# Azure ML Model Monitoring Demo - Offline Monitoring (IN PROGRESS)

Series of sample notebooks designed to showcase [AML's continuous model monitoring capabilities](https://learn.microsoft.com/en-us/azure/machine-learning/how-to-monitor-model-performance?view=azureml-api-2&tabs=azure-cli). The series of notebooks in this repo have been developed to perform core operations including model training, deployment, simulated production data scoring, and inference data collection. These notebooks have been designed to be run in order and include the following steps:

- 00. Data Upload - Load time-series weather data from a local CSV into an AML datastore, and register as training & evaluation datasets
- 01. Model Training - Train a custom temperature prediction regression model using Mlflow & Scikit-Learn and register into your AML workspace
- 02. Model Deployment - Deploy your newly trained model to a Managed Online Endpoint with production data collection configured.
- 03. Production Data Simulation - Send time-series data to your endpoint at a slow rate to simulate production inferencing.

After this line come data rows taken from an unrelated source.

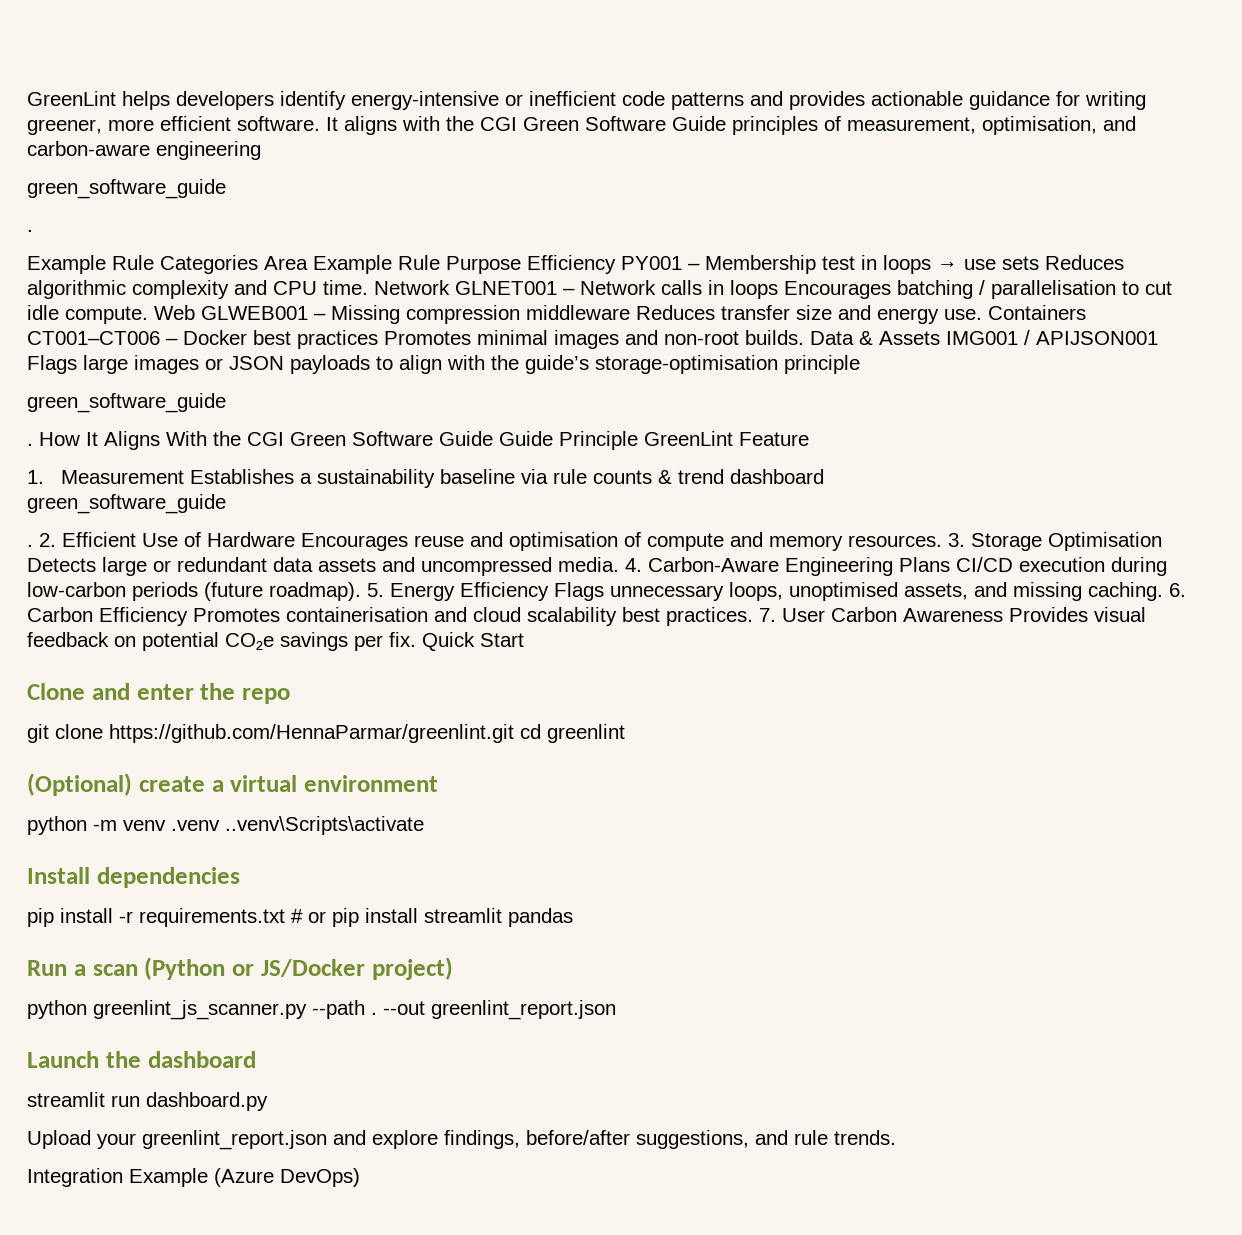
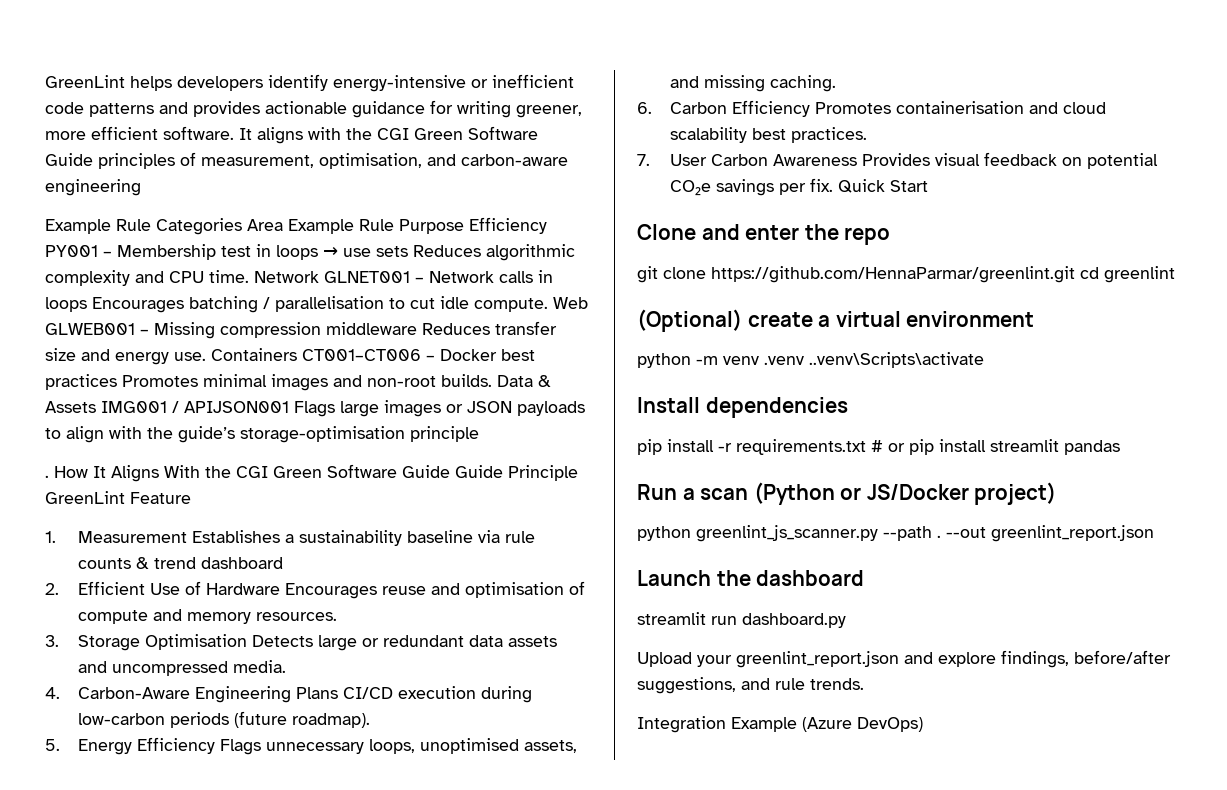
  It aligns with the CGI Green Software Guide principles of measurement, optimisation, and carbon-aware engineering
- green_software_guide
- .
  Data & Assets IMG001 / APIJSON001 Flags large images or JSON payloads to align with the guide’s storage-optimisation principle
- green_software_guide
  1. Measurement Establishes a sustainability baseline via rule counts & trend dashboard
- green_software_guide
- . 2. Efficient Use of Hardware Encourages reuse and optimisation of compute and memory resources. 3. Storage Optimisation Detects large or redundant data assets and uncompressed media. 4. Carbon-Aware Engineering Plans CI/CD execution during low-carbon periods (future roadmap). 5. Energy Efficiency Flags unnecessary loops, unoptimised assets, and missing caching. 6. Carbon Efficiency Promotes containerisation and cloud scalability best practices. 7. User Carbon Awareness Provides visual feedback on potential CO₂e savings per fix.
+ 2. Efficient Use of Hardware Encourages reuse and optimisation of compute and memory resources.
+ 3. Storage Optimisation Detects large or redundant data assets and uncompressed media.
+ 4. Carbon-Aware Engineering Plans CI/CD execution during low-carbon periods (future roadmap).
+ 5. Energy Efficiency Flags unnecessary loops, unoptimised assets, and missing caching.
+ 6. Carbon Efficiency Promotes containerisation and cloud scalability best practices.
+ 7. User Carbon Awareness Provides visual feedback on potential CO₂e savings per fix.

All submitted data will be collected automatically.
- 04. Monitoring Configuration - Configure a production model data monitor looking for drift in inferencing data, and scored results which can indicate that retraining should be performed.
- <b>05. Offline Monitoring - Sample notebook showcasing how to identify drift in data from datasets scored outside of Azure ML.</b>

<b>This notebook is designed to showcase data drift monitoring in an offline mode. One capability of model monitoring is the ability to analyze production data scored outside of AML. In this scenario, you will need to register your dataset in AML and then can configure your monitor to analyze continuously updating production datasets. This functionality, and the sample below are based on [this example in Microsoft's documentation](https://learn.microsoft.com/en-us/azure/machine-learning/how-to-monitor-model-performance?view=azureml-api-2&tabs=python#set-up-model-monitoring-by-bringing-your-own-production-data-to-azure-machine-learning)</b>

### Import required packages

In [None]:
from azure.ai.ml import MLClient
from azure.ai.ml.entities import ManagedOnlineEndpoint, ManagedOnlineDeployment, Environment, CodeConfiguration, DataCollector, DeploymentCollection
from azure.identity import DefaultAzureCredential
from mlflow import set_tracking_uri
import mlflow

from azure.identity import InteractiveBrowserCredential
from azure.ai.ml import Input, MLClient
from azure.ai.ml.constants import (
    MonitorFeatureType,
    MonitorMetricName,
    MonitorDatasetContext
)
from azure.ai.ml.entities import (
    AlertNotification,
    DataDriftSignal,
    DataQualitySignal,
    DataDriftMetricThreshold,
    DataQualityMetricThreshold,
    MonitorFeatureFilter,
    MonitorInputData,
    MonitoringTarget,
    MonitorDefinition,
    MonitorSchedule,
    RecurrencePattern,
    RecurrenceTrigger,
    SparkResourceConfiguration,
    TargetDataset
)

### Establish connection to Azure ML workspace

In [None]:
subscription_id = "<your_subscription_id>"
resource_group = "<your_resource_group>"
workspace_name = "<your_workspace_name>"

ml_client = MLClient(DefaultAzureCredential(), subscription_id, resource_group, workspace_name)
workspace = ml_client.workspaces.get(workspace_name)
tracking_uri = workspace.mlflow_tracking_uri

set_tracking_uri(tracking_uri)

### Configure data monitor

Here, the two datasets we will use for drift analysis are the `weather-training-data` dataset we used in Notebook 01 to train our model as a baseline, along with the `scored-weather-evaluation-data` dataset we scored with our trained model, and subsequently registered.

In [None]:
spark_configuration = SparkResourceConfiguration(
    instance_type="standard_e4s_v3",
    runtime_version="3.2"
)

#define target dataset (production dataset)
input_data = MonitorInputData(
    input_dataset=Input(
        type="mltable",
        path="azureml:scored-weather-evaluation-data:1"
    ),
    dataset_context=MonitorDatasetContext.MODEL_INPUTS
)

input_data_target = TargetDataset(dataset=input_data)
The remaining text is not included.